Por alguna razón, los documentales se le dan muy bien al punk. Acaso porque muchos de los grupos de punk rock cumplieron con aquel dictum nietzscheano del “di tu palabra y rómpete”, encarnando la gloria y tragedia de los héroes que fulguran y caen en desgracia en el mismo acto. En la década que se cierra se estrenaron al menos dos grandes películas basadas en historias así: la de Joy Division (Joy Division, 2007) y la de los Sex Pistols (The Filth and the Fury, 2003). Se sabe: Joy Division editó apenas dos discos antes de que su cantante, Ian Curtis, se suicidara. A los Sex Pistols les bastó con apenas uno, Never mind the Bollocks, para difundir al género en todo el mundo, antes de separarse y de que Sid Vicious muriera a causa de una sobredosis. (Hay una tercera película notable, End of the Century, de 2003, sobre la historia de The Ramones. Pero el grupo neoyorquino, a pesar de haber inventado el punk, hizo de la supervivencia un estilo. Y a pesar de no soportarse entre ellos, duraron veintidós años juntos).
En el 2008 se exhibieron en el Bafici las películas de Joy Division y los Sex Pistols. La del grupo de Manchester (que ya había sido homenajeado por el director Michael Winterbottom en 24 hour party people) es de una sobriedad que encarna a la perfección la grisura de la ciudad británica en los 70 y las oscuras melodías post punk de Curtis y compañía. El film sobre los Pistols, que recién ahora tuve la oportunidad de ver, está en el extremo opuesto: el exceso, la rabia, la suciedad y la furia desbordan las imágenes del documentalista Julien Temple (que vivió la escena punk londinense y registró muchos de los primeros ensayos y shows de la banda de Johnny Rotten, Glen Matlock, Steve Jones, Paul Cook y Sid Vicious).

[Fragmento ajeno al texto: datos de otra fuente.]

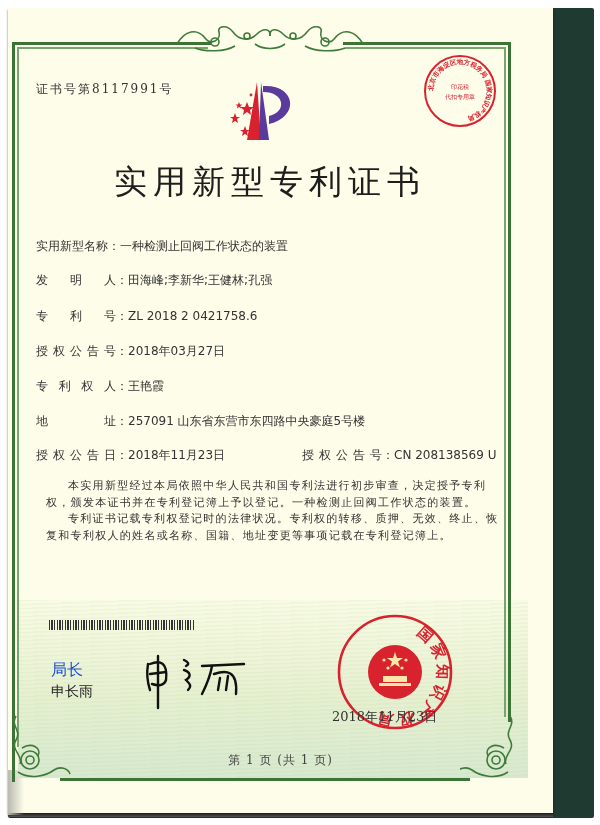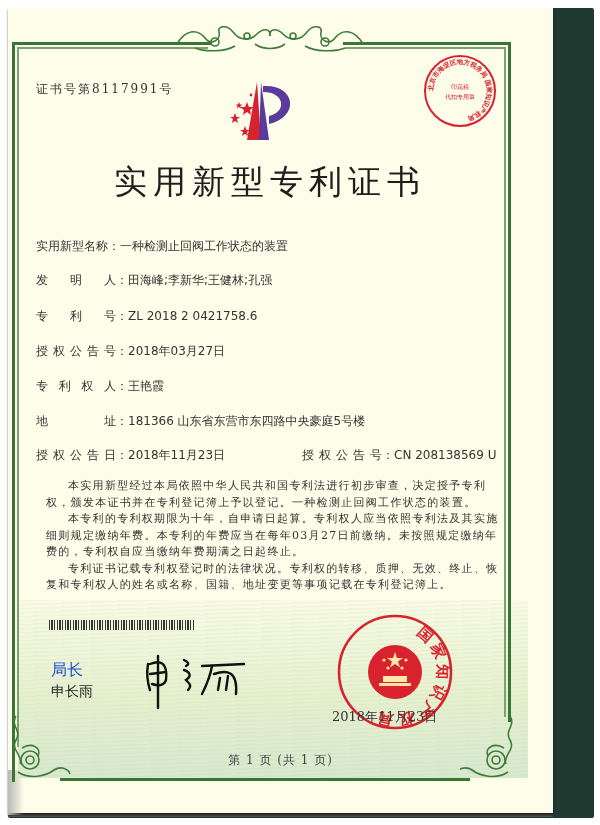--- a/index.html
+++ b/index.html
@@ -189,7 +189,7 @@
   <span class="lbl spread">专 利 权 人</span><span>：</span><span class="val">王艳霞</span>
 </div>
 <div class="field" style="top:413px;">
-  <span class="lbl spread">地　　　址</span><span>：</span><span class="val">181366 山东省东营市东四路中央豪庭5号楼</span>
+  <span class="lbl spread">地　　　址</span><span>：</span><span class="val">257091 山东省东营市东四路中央豪庭5号楼</span>
 </div>
 <div class="field" style="top:447px;">
   <span class="lbl spread">授权公告日</span><span>：</span><span class="val">2018年11月23日</span>

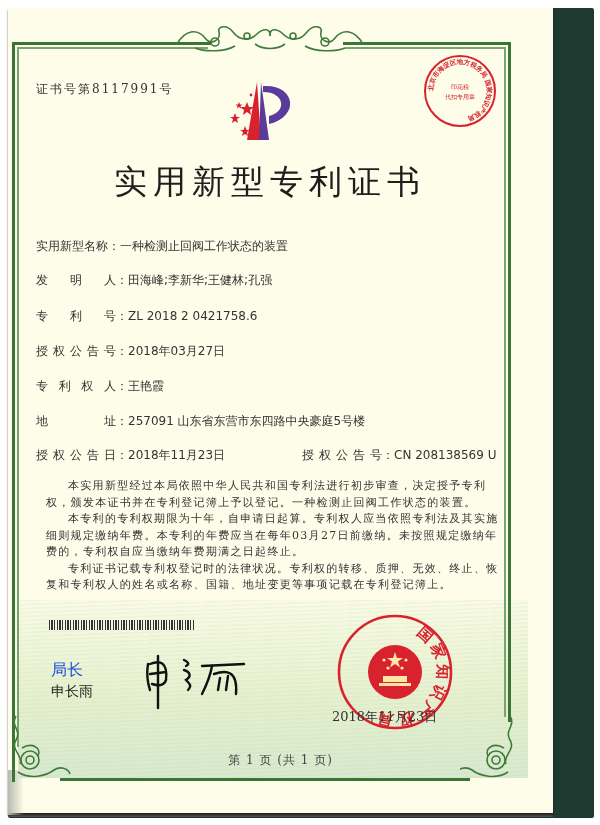--- a/index.html
+++ b/index.html
@@ -200,7 +200,6 @@
 
 <div class="body-text" style="top:478px;">
   <p>本实用新型经过本局依照中华人民共和国专利法进行初步审查，决定授予专利权，颁发本证书并在专利登记簿上予以登记。一种检测止回阀工作状态的装置。</p>
-  <p>本专利的专利权期限为十年，自申请日起算。专利权人应当依照专利法及其实施细则规定缴纳年费。本专利的年费应当在每年03月27日前缴纳。未按照规定缴纳年费的，专利权自应当缴纳年费期满之日起终止。</p>
   <p>专利证书记载专利权登记时的法律状况。专利权的转移、质押、无效、终止、恢复和专利权人的姓名或名称、国籍、地址变更等事项记载在专利登记簿上。</p>
 </div>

“Tener una banda es un infierno, es duro, es horrible. Pero había un trabajo que hacer, y al final es ese trabajo lo que cuenta”, son las palabras que abren la película, mientras desfilan las imágenes de una Inglaterra sumida en la miseria y el desencanto. Temple obtiene el valioso testimonio de los miembros de la banda (oculta sus rostros en un cono de sombras, como si fueran declaraciones de testigos reservados) y lo contrapone con el del mánager del grupo, Malcolm McLaren (en su momento diseñador, dueño de una casa de ropa, y hoy reconocido artista conceptual) al que se escucha decir: “Yo quería usar a la gente como arcilla, tomé un grupo de chicos, los manipulé, y así creé a los Sex Pistols”.
A través de más de una hora y media asistimos a la vuelta completa de la transformación del punk, entre 1977 y 1979: desde su nacimiento en los estratos más bajos de la sociedad (los Pistols eran, básicamente, delincuentes juveniles) hasta convertirse en el último grito de la moda: cueros, tachas, crestas y alfileres de gancho. De la idea de ser uno mismo, al mandato de ser igual que todos. Aquí están las acusaciones cruzadas, las últimas imágenes de Vicious, el llanto y el arrepentimiento de Rotten por su muerte.
Entre tanta pose, entre tanto músico que declara que su arte busca la alegría y la distracción del público, en la película de Temple brilla la mugre y la esencia del punk. Como se escucha de boca de Rotten: “Nuestra música no buscaba hacer feliz a la gente. Queríamos atacarla. De frente”.